### Problem description
All entries should be copied exactly; the pictures stay out.

[Collection entries]
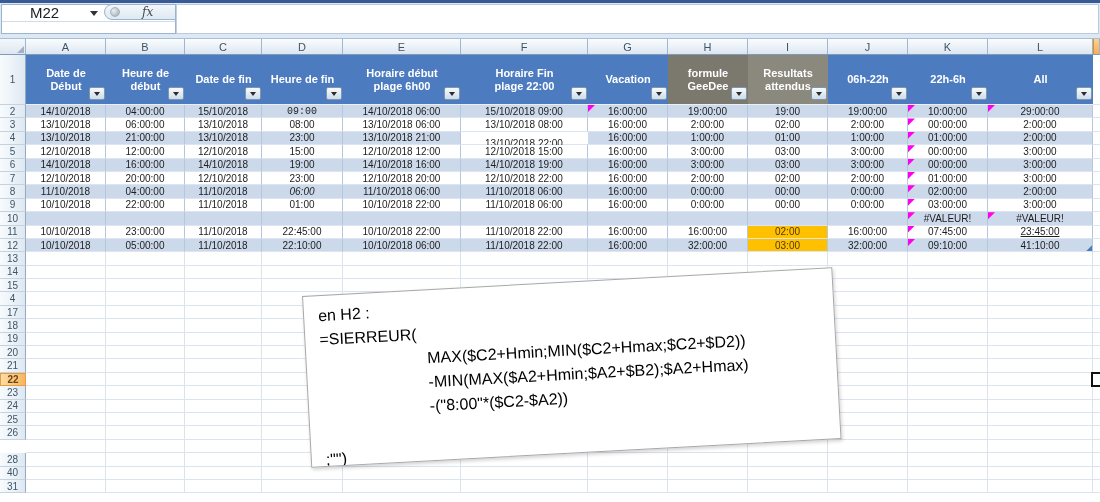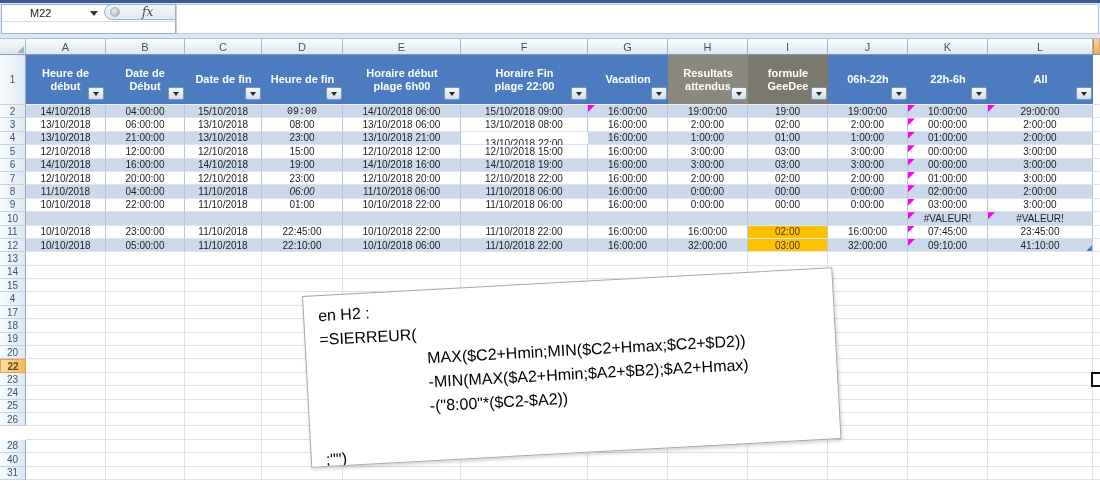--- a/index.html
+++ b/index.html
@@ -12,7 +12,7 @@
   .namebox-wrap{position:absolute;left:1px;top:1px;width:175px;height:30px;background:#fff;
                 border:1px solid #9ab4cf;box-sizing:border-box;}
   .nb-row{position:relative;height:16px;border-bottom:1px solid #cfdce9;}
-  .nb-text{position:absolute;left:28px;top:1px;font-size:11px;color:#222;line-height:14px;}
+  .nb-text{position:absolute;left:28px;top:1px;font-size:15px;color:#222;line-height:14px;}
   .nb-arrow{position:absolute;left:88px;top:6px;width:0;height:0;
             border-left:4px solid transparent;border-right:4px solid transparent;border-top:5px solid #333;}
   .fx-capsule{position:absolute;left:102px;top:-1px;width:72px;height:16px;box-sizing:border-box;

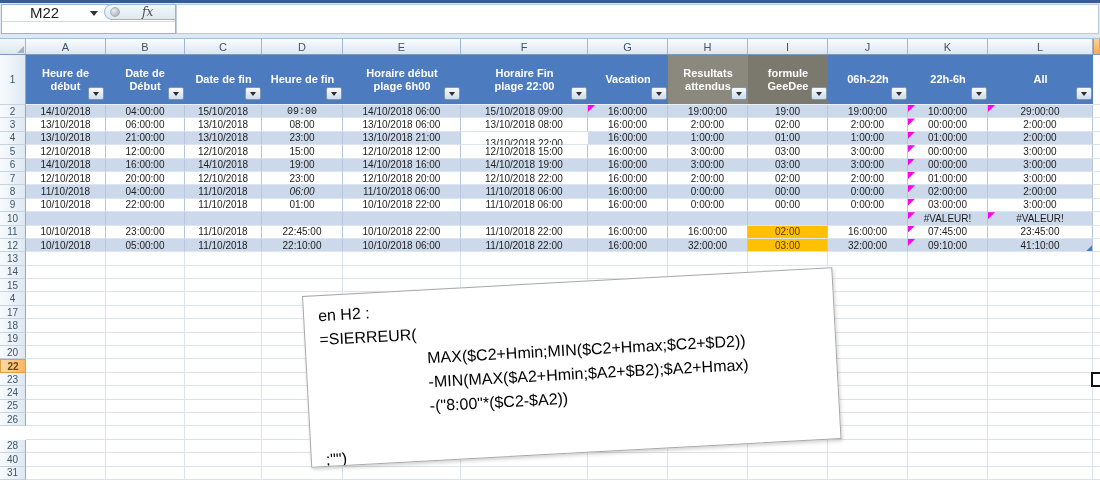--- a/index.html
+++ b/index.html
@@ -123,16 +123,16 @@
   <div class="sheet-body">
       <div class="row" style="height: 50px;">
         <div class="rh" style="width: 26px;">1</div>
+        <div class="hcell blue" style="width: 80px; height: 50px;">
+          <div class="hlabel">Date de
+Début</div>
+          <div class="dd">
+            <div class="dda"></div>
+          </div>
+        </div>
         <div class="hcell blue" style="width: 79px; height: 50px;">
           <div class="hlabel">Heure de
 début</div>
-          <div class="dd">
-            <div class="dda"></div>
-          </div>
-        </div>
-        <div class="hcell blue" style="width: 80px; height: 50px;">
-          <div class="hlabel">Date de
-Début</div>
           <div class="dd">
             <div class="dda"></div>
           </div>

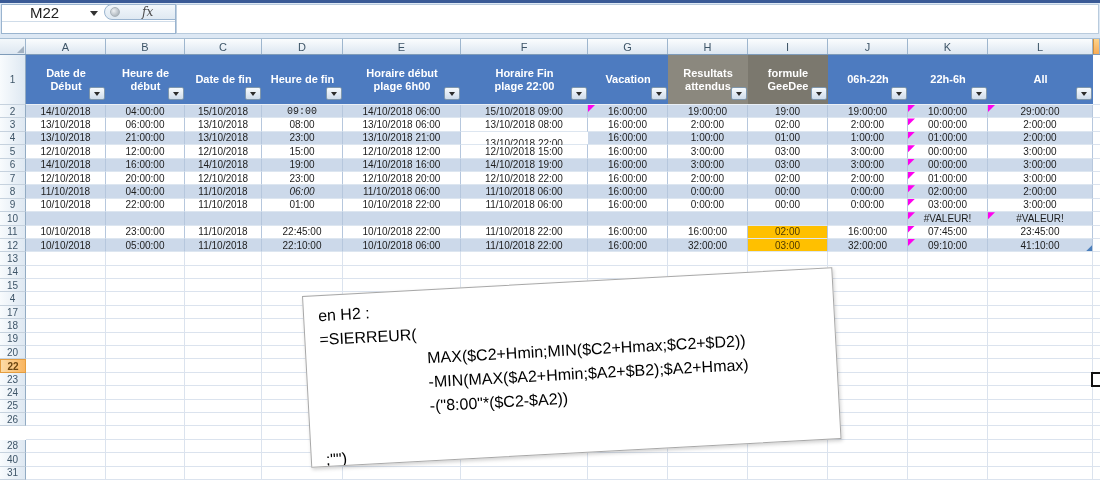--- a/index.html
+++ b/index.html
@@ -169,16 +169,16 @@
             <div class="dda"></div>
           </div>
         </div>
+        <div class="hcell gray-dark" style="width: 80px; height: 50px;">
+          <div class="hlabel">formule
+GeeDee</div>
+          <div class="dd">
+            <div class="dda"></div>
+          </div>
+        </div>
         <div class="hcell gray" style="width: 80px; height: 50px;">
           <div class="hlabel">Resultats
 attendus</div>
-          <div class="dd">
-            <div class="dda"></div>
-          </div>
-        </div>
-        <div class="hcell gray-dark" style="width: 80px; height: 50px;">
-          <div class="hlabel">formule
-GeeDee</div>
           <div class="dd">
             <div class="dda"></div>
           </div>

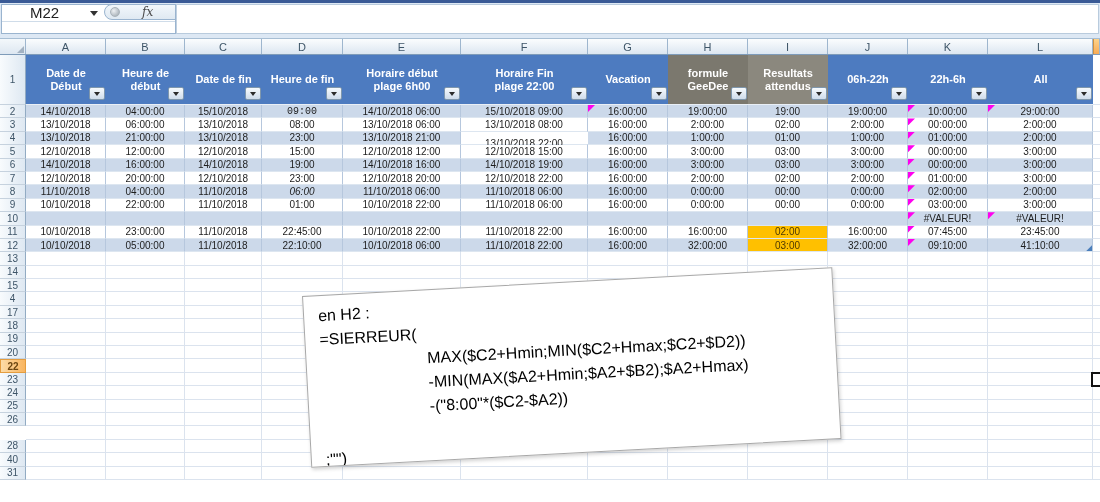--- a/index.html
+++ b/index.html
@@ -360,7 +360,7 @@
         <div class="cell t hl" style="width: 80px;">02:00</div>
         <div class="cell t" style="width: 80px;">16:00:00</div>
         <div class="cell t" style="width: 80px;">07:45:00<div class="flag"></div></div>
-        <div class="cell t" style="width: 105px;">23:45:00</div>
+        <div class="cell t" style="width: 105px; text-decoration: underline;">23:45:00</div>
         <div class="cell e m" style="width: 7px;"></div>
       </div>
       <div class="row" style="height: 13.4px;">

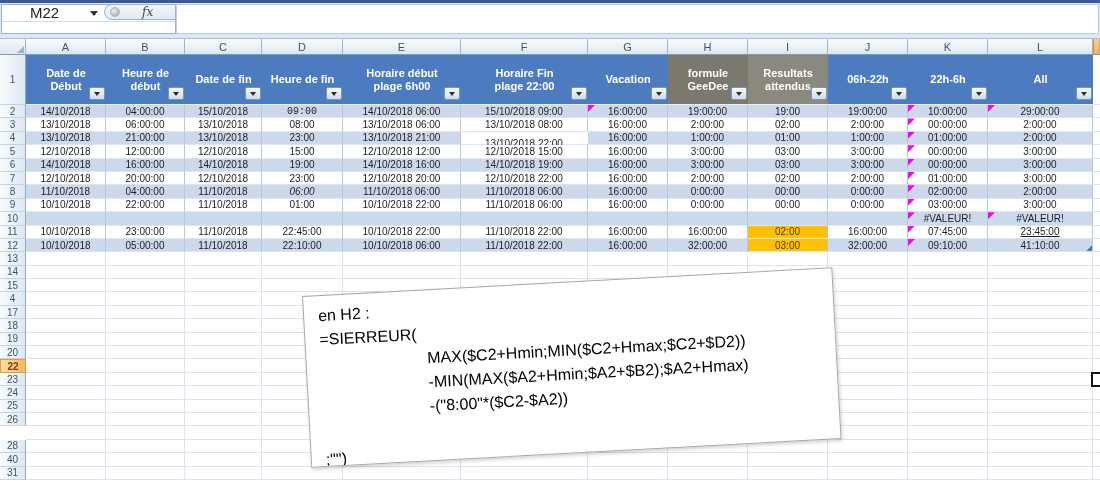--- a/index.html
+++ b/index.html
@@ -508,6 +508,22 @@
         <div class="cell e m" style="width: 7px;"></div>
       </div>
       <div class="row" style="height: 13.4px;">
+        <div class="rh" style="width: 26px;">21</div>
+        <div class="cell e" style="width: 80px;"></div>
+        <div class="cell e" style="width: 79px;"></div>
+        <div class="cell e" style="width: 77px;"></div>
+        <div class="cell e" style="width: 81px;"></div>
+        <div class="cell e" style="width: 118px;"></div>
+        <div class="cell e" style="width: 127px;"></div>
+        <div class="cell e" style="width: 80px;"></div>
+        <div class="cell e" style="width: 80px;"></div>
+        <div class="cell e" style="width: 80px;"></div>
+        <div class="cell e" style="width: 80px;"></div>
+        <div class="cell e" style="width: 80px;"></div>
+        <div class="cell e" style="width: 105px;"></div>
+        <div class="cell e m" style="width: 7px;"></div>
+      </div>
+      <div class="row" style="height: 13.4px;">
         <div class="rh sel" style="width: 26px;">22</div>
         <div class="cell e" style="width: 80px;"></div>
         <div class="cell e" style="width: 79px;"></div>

### Written answer
--- a/index.html
+++ b/index.html
@@ -12,7 +12,7 @@
   .namebox-wrap{position:absolute;left:1px;top:1px;width:175px;height:30px;background:#fff;
                 border:1px solid #9ab4cf;box-sizing:border-box;}
   .nb-row{position:relative;height:16px;border-bottom:1px solid #cfdce9;}
-  .nb-text{position:absolute;left:28px;top:1px;font-size:11px;color:#222;line-height:14px;}
+  .nb-text{position:absolute;left:28px;top:1px;font-size:15px;color:#222;line-height:14px;}
   .nb-arrow{position:absolute;left:88px;top:6px;width:0;height:0;
             border-left:4px solid transparent;border-right:4px solid transparent;border-top:5px solid #333;}
   .fx-capsule{position:absolute;left:102px;top:-1px;width:72px;height:16px;box-sizing:border-box;

--- a/index.html
+++ b/index.html
@@ -123,16 +123,16 @@
   <div class="sheet-body">
       <div class="row" style="height: 50px;">
         <div class="rh" style="width: 26px;">1</div>
+        <div class="hcell blue" style="width: 80px; height: 50px;">
+          <div class="hlabel">Date de
+Début</div>
+          <div class="dd">
+            <div class="dda"></div>
+          </div>
+        </div>
         <div class="hcell blue" style="width: 79px; height: 50px;">
           <div class="hlabel">Heure de
 début</div>
-          <div class="dd">
-            <div class="dda"></div>
-          </div>
-        </div>
-        <div class="hcell blue" style="width: 80px; height: 50px;">
-          <div class="hlabel">Date de
-Début</div>
           <div class="dd">
             <div class="dda"></div>
           </div>

--- a/index.html
+++ b/index.html
@@ -169,16 +169,16 @@
             <div class="dda"></div>
           </div>
         </div>
+        <div class="hcell gray-dark" style="width: 80px; height: 50px;">
+          <div class="hlabel">formule
+GeeDee</div>
+          <div class="dd">
+            <div class="dda"></div>
+          </div>
+        </div>
         <div class="hcell gray" style="width: 80px; height: 50px;">
           <div class="hlabel">Resultats
 attendus</div>
-          <div class="dd">
-            <div class="dda"></div>
-          </div>
-        </div>
-        <div class="hcell gray-dark" style="width: 80px; height: 50px;">
-          <div class="hlabel">formule
-GeeDee</div>
           <div class="dd">
             <div class="dda"></div>
           </div>

--- a/index.html
+++ b/index.html
@@ -360,7 +360,7 @@
         <div class="cell t hl" style="width: 80px;">02:00</div>
         <div class="cell t" style="width: 80px;">16:00:00</div>
         <div class="cell t" style="width: 80px;">07:45:00<div class="flag"></div></div>
-        <div class="cell t" style="width: 105px;">23:45:00</div>
+        <div class="cell t" style="width: 105px; text-decoration: underline;">23:45:00</div>
         <div class="cell e m" style="width: 7px;"></div>
       </div>
       <div class="row" style="height: 13.4px;">

--- a/index.html
+++ b/index.html
@@ -508,6 +508,22 @@
         <div class="cell e m" style="width: 7px;"></div>
       </div>
       <div class="row" style="height: 13.4px;">
+        <div class="rh" style="width: 26px;">21</div>
+        <div class="cell e" style="width: 80px;"></div>
+        <div class="cell e" style="width: 79px;"></div>
+        <div class="cell e" style="width: 77px;"></div>
+        <div class="cell e" style="width: 81px;"></div>
+        <div class="cell e" style="width: 118px;"></div>
+        <div class="cell e" style="width: 127px;"></div>
+        <div class="cell e" style="width: 80px;"></div>
+        <div class="cell e" style="width: 80px;"></div>
+        <div class="cell e" style="width: 80px;"></div>
+        <div class="cell e" style="width: 80px;"></div>
+        <div class="cell e" style="width: 80px;"></div>
+        <div class="cell e" style="width: 105px;"></div>
+        <div class="cell e m" style="width: 7px;"></div>
+      </div>
+      <div class="row" style="height: 13.4px;">
         <div class="rh sel" style="width: 26px;">22</div>
         <div class="cell e" style="width: 80px;"></div>
         <div class="cell e" style="width: 79px;"></div>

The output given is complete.